I mean, from a horticultural perspective, there is some potential to gain more of other nutrients, in that if you have more energy, you can develop a larger root system, or generally more effectively, better feed mycorrhizal associations (fungal hyphae are much finer than root hairs, so can get into smaller cracks, and fungi can "acid mine" nutrients out of mineral grains -
I would think that, in general, it would be a square-cube ratio issue or a set of them combined with other limits. Surface area of root system versus mass of plant, for example. The constraints on the growth of the root system versus the constraints of the growth of the main body of the plant, for example. Or, to grow bigger (and be denser in Calories) the plant may need to suck up more water which, theoretically means more nutrients, but the soil is not some homogeneous reservoir of mineral water. Different nutrients will propagate through the soil and the moisture in the soil at different rates. So, change the rate of uptake and the nutrients will end up more dilute in general, but that will also happen at varying rates for different nutrients depending on factors like their solubility or mobility, rates at which other materials in the soil re-absorb them, rates of replacement from the surface weathering of rocky particles, etc. So, double the intake rate and the flow of some nutrients might nearly double, while the flow of others stays virtually unchanged. Aside from nutrient uptake, there's also nutrients produced in the plants. Once again a surface area issue. Many of those nutrients may be produced in parts of the plant that scale less relative to the mass of the plant. For example if nutrient X is produced in the leaves of the plant and the plant doubles in mass but only increases 30% in leaf surface area.
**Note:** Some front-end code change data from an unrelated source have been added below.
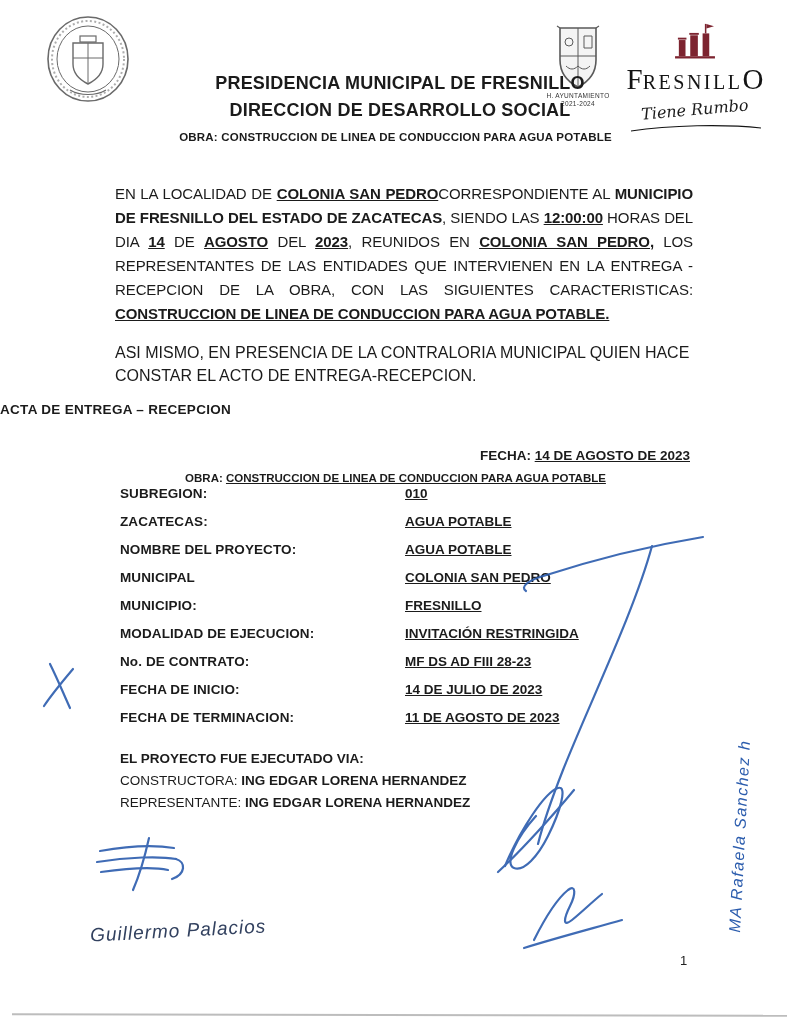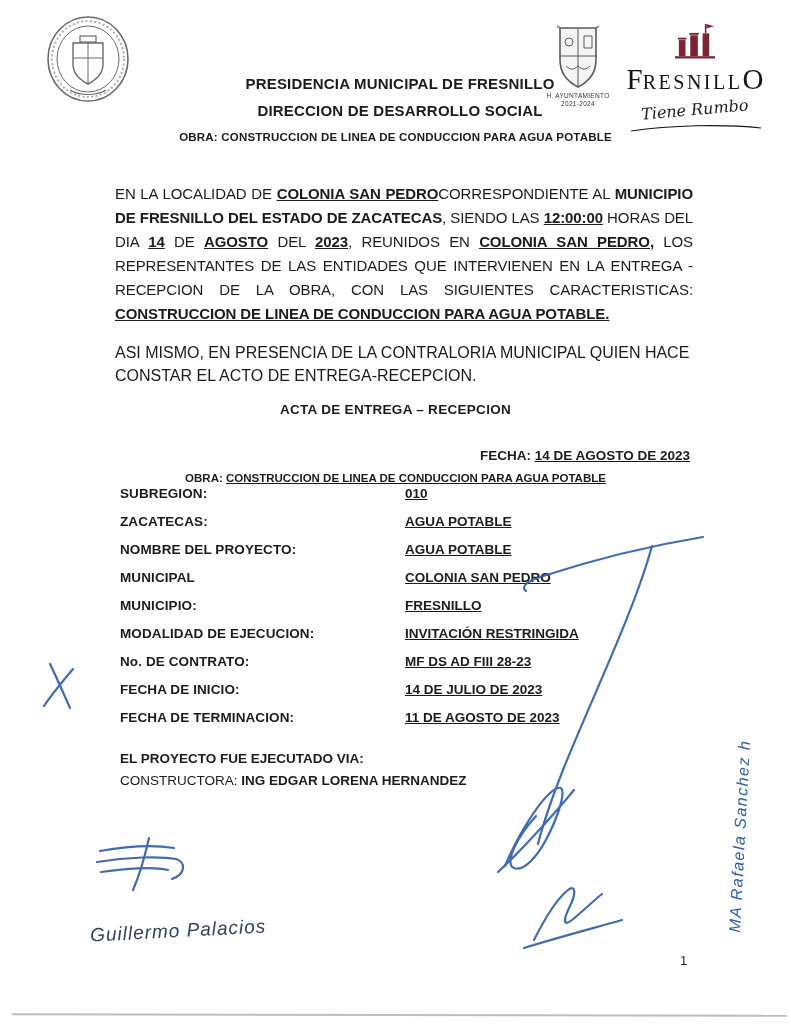--- a/index.html
+++ b/index.html
@@ -14,7 +14,7 @@
   .crest-caption{position:absolute;left:536px;top:92px;width:84px;text-align:center;
                  font-size:6.5px;line-height:8px;color:#333;letter-spacing:.3px}
   .title-block{position:absolute;left:185px;top:70px;width:430px;text-align:center;
-               font-weight:bold;font-size:15px;line-height:27px;letter-spacing:.2px}
+               font-weight:bold;font-size:18px;line-height:27px;letter-spacing:.2px}
   .obra-top{position:absolute;left:0;right:0;top:131px;text-align:center;
             font-size:11.5px;font-weight:bold;letter-spacing:.2px}
   .brand{position:absolute;left:620px;top:22px;width:150px;text-align:center}

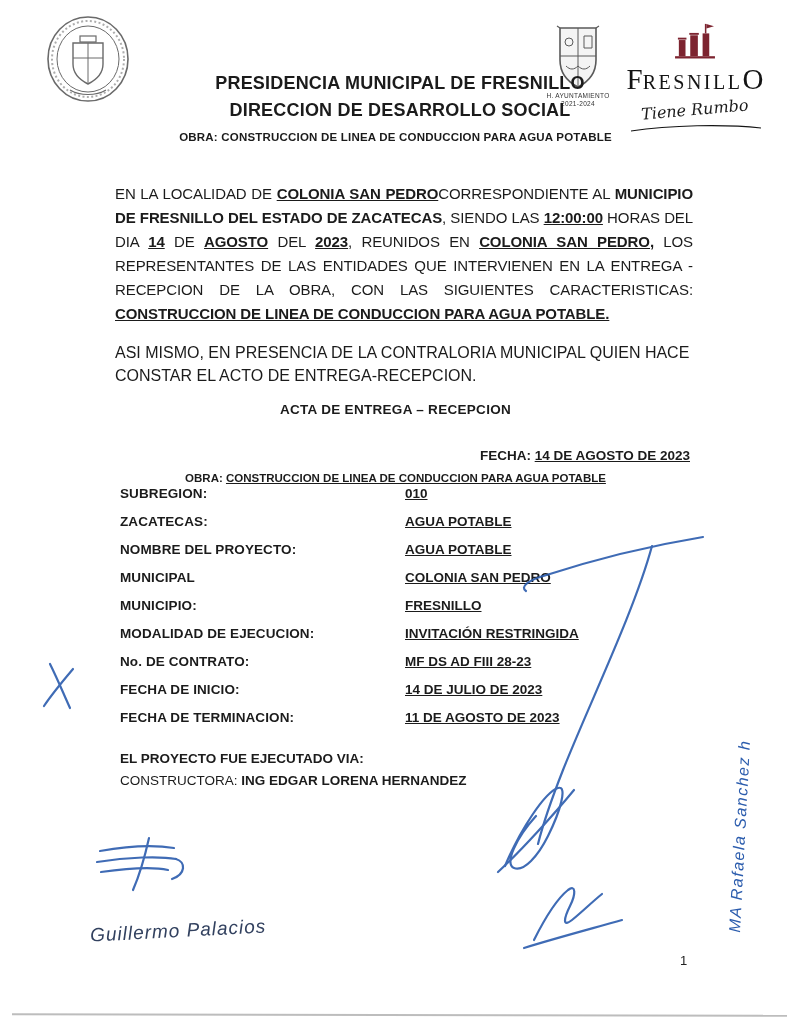--- a/index.html
+++ b/index.html
@@ -31,7 +31,7 @@
   .r{font-weight:normal}.b{font-weight:bold}
   .bu{font-weight:bold;text-decoration:underline}
   .u{text-decoration:underline}
-  .acta-title{position:absolute;left:0;right:0;top:402px;text-align:center;
+  .acta-title{position:absolute;left:0;right:0;top:402px;text-align:left;
               font-weight:bold;font-size:13.5px;letter-spacing:.3px}
   .fecha-line{position:absolute;right:101px;top:448px;font-size:13.5px;font-weight:bold}
   .obra-mid{position:absolute;left:0;right:0;top:472px;text-align:center;

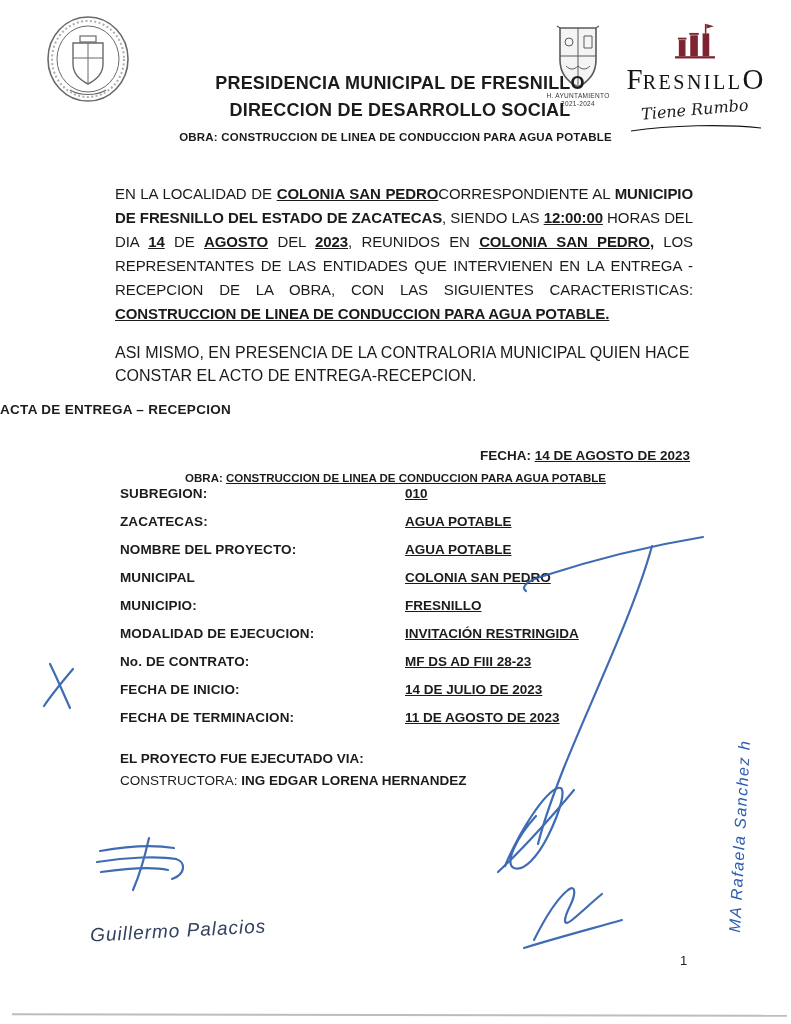--- a/index.html
+++ b/index.html
@@ -171,6 +171,9 @@
     <div>
       <span>CONSTRUCTORA: </span><span class="val">ING EDGAR LORENA HERNANDEZ</span>
     </div>
+    <div>
+      <span>REPRESENTANTE: </span><span class="val">ING EDGAR LORENA HERNANDEZ</span>
+    </div>
   </div>
 
   <svg class="ink-overlay" width="791" height="1024" viewBox="0 0 791 1024" fill="none" stroke="#2b5cad" stroke-width="2.2" stroke-linecap="round" opacity="0.9">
Aside from all of that, there's simple bio-regulatory processes to consider. Basically all organisms have an energy storage mechanism. Fat, other oil storage methods, carbohydrates, etc. If whatever method is used to store energy in the organism tends to have a lower proportion of other nutrients relative to Calories, then if the organism has extra energy to store, the ratio of extra nutrients to Calories of the entire organism will shift from nutrients to Calories.
So, like you said, definitely more theoretical potential to gather nutrients, but most scenarios seem to make the outcome of having fewer non-Caloric nutrients relative to calories more likely.